***** RAW DATA *****

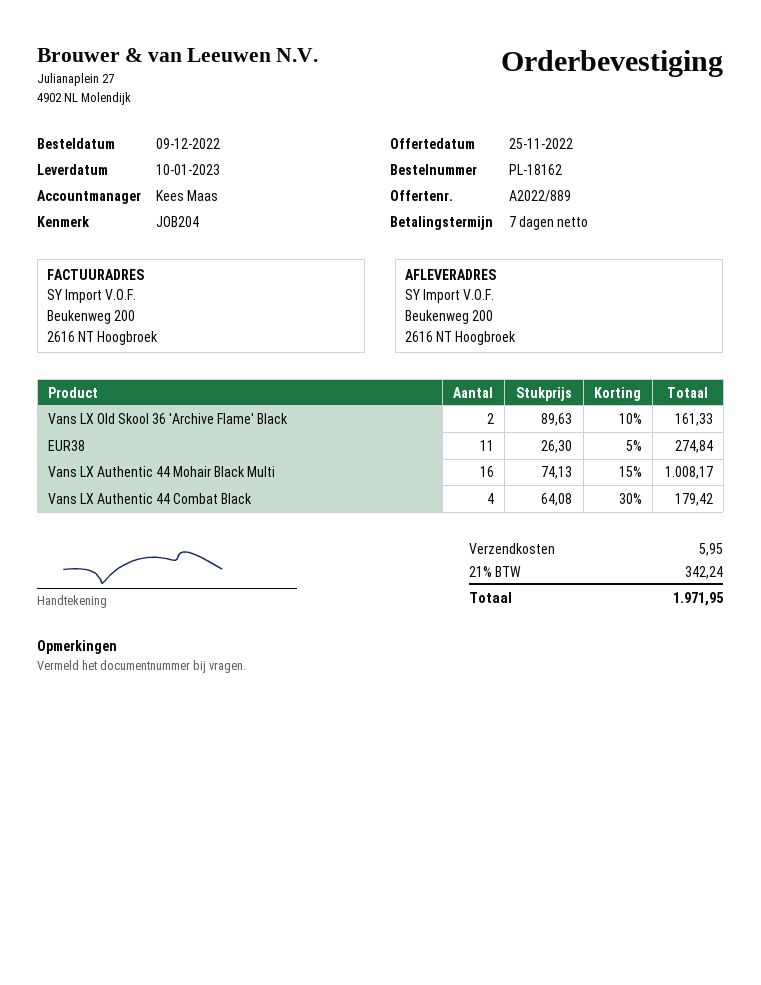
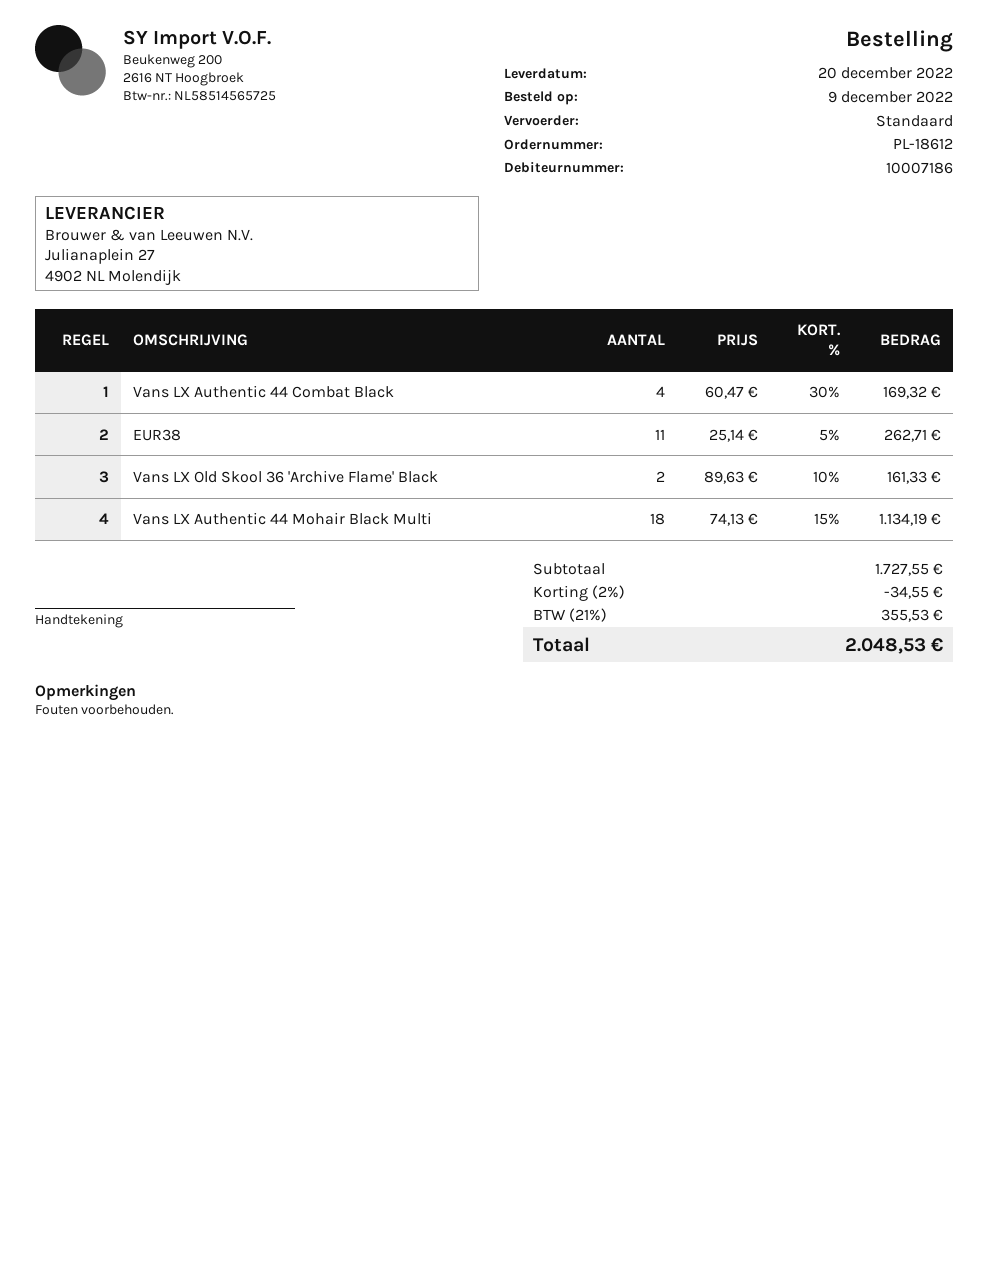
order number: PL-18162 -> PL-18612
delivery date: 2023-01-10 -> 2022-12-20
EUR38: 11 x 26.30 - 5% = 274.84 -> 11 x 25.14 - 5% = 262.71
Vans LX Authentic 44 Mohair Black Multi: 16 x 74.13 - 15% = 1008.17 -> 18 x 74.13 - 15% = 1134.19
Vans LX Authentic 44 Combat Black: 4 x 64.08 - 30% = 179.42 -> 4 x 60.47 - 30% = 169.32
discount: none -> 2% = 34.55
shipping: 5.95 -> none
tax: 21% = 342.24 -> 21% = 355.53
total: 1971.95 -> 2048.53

*****

TASK REQUIREMENTS
Reproduce only the lines running from the one with "delivery date: 2023-01-10 -> 2022-12-20" through the final line of the listing above, both ends included.

WRITTEN SOLUTION
delivery date: 2023-01-10 -> 2022-12-20
EUR38: 11 x 26.30 - 5% = 274.84 -> 11 x 25.14 - 5% = 262.71
Vans LX Authentic 44 Mohair Black Multi: 16 x 74.13 - 15% = 1008.17 -> 18 x 74.13 - 15% = 1134.19
Vans LX Authentic 44 Combat Black: 4 x 64.08 - 30% = 179.42 -> 4 x 60.47 - 30% = 169.32
discount: none -> 2% = 34.55
shipping: 5.95 -> none
tax: 21% = 342.24 -> 21% = 355.53
total: 1971.95 -> 2048.53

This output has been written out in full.